The Treasure Hunter

A blog by Joanne Yatvin

Still Stranded in Jargon Land

on November 16, 2015

A while ago I posted a piece on jargon explaining that there were different kinds, some honest and useful, others dishonest and harmful. Still, we must understand that jargon is put before us all the time by politicians, advertisers, and ideologues to serve their own purposes. For example, in reading the commentary by Michael Petrilli that I wrote about on November 9th I was struck by some of his jargon, and that moved me to write again about educational jargon today. However, not everything I mention below came from Petrilli; there are many others spitting out jargon today in an effort to persuade those people unfamiliar with the realities of education to get tougher on public schools and their teachers or to abandon public education altogether.


Let me begin with Petrilli’s jargon. He refers to the obedient kids in schools as the hard-working students, and the ones following the rules.
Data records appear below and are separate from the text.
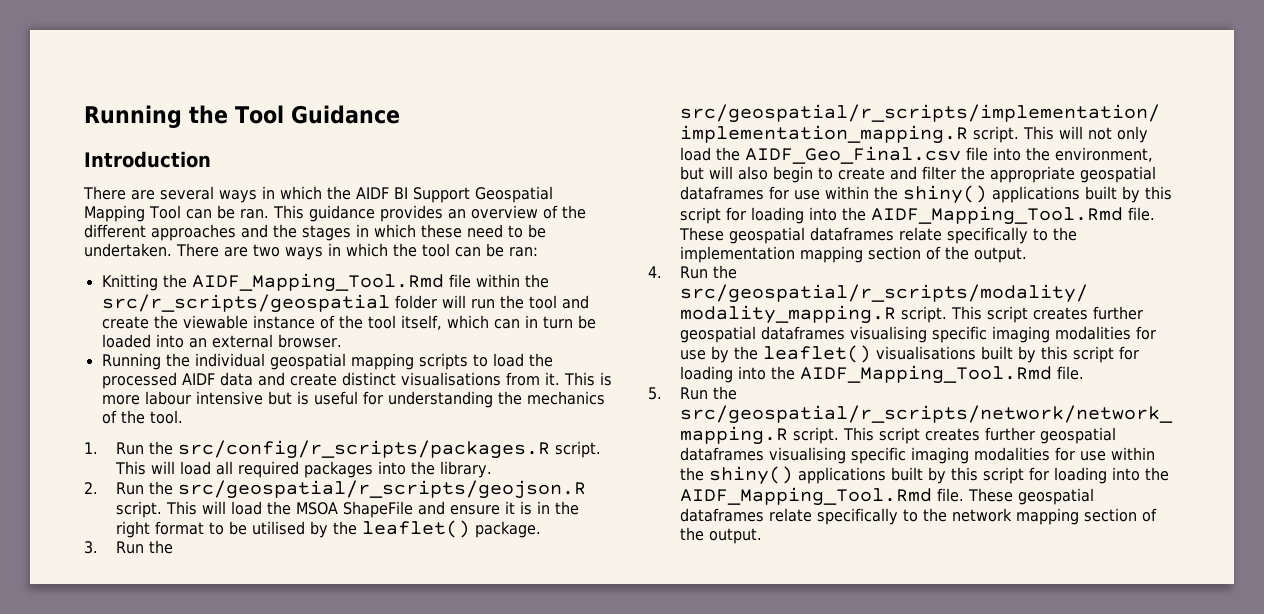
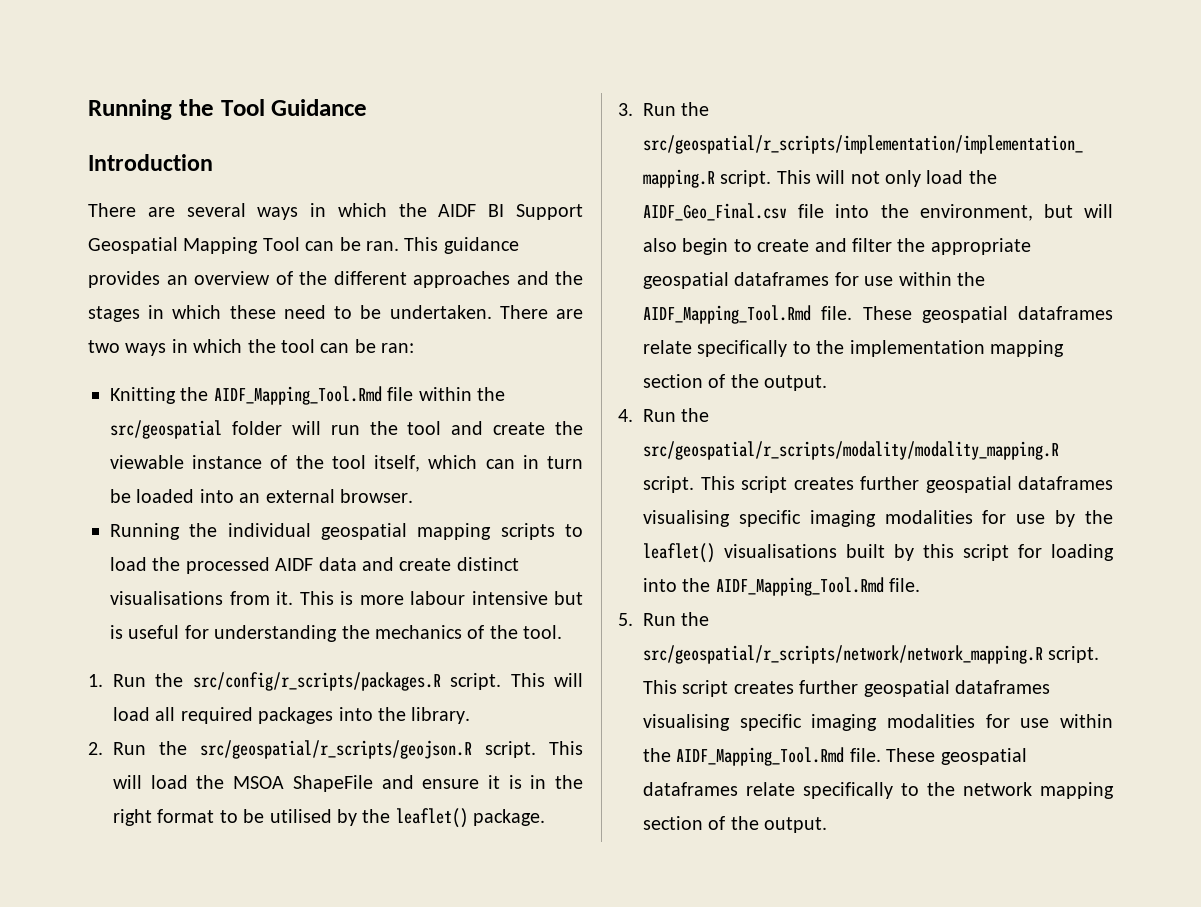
- Knitting the AIDF_Mapping_Tool.Rmd file within the src/r_scripts/geospatial folder will run the tool and create the viewable instance of the tool itself, which can in turn be loaded into an external browser.
+ Knitting the AIDF_Mapping_Tool.Rmd file within the src/geospatial folder will run the tool and create the viewable instance of the tool itself, which can in turn be loaded into an external browser.
- This will not only load the AIDF_Geo_Final.csv file into the environment, but will also begin to create and filter the appropriate geospatial dataframes for use within the shiny() applications built by this script for loading into the AIDF_Mapping_Tool.Rmd file.
+ This will not only load the AIDF_Geo_Final.csv file into the environment, but will also begin to create and filter the appropriate geospatial dataframes for use within the AIDF_Mapping_Tool.Rmd file.
- This script creates further geospatial dataframes visualising specific imaging modalities for use within the shiny() applications built by this script for loading into the AIDF_Mapping_Tool.Rmd file.
+ This script creates further geospatial dataframes visualising specific imaging modalities for use within the AIDF_Mapping_Tool.Rmd file.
Those who misbehave to any extent are the chronic disrupters who hurt the high achievers, the ones who comply with all rules and teacher demands. What Petrilli wants to do is to separate the disobedient students from the compliant ones by creating tracked classrooms or sending the latter to high quality charter schools, one of which he identifies as the Success Academies (their name is, in itself, jargon). He says,”If the Success Academies and schools like it (sic) didn’t exist, many of those hard-working, high-achieving students” the compliant ones, would be stuck in “chaotic, low-performing public schools“, high poverty schools.

Moving on from Petrilli’s jargon, I will list below just a few other pieces of jargon that I missed last time, followed by their true meanings. Mostly they come from private groups that support charter schools or policy makers and pundits who understand little about good teaching or real student learning.

Value-added assessments: Teachers should be judged in part by comparing students’ current test scores to those of the previous year. To what extent the teacher is responsible for the gains—or lack thereof—is debatable

Student Achievement: High stakes test scores are the only valid evidence of learning

The Common Core Standards are more rigorous than previous state standards  The CCSS are indeed more difficult than those of most states, but not necessarily more appropriate for the designated grade levels or more in line with college or workplace expectations.

NCLB waivers: The DOE has allowed some states to substitute their own plans for school improvement for the requirements of NCLB, as long as those plans are just as demanding or even more so.

Tough Love: Strict behavioral demands and harsh punishments for students who don’t don’t comply with schools’ or teachers’ expectations.

Data Driven Instruction: School officials using previous test scores and heaven-knows-what other numbers to decide what and how teachers should teach.

Accountability: Schools doing what the DOE and state legislatures want them to do.

Foolish Parents, lazy teachers, and  corrupt teachers unions:  Those who advocate for opting-out students from high stakes tests.

If you readers have noticed others in your states, please let me know and I will post them as an addendum.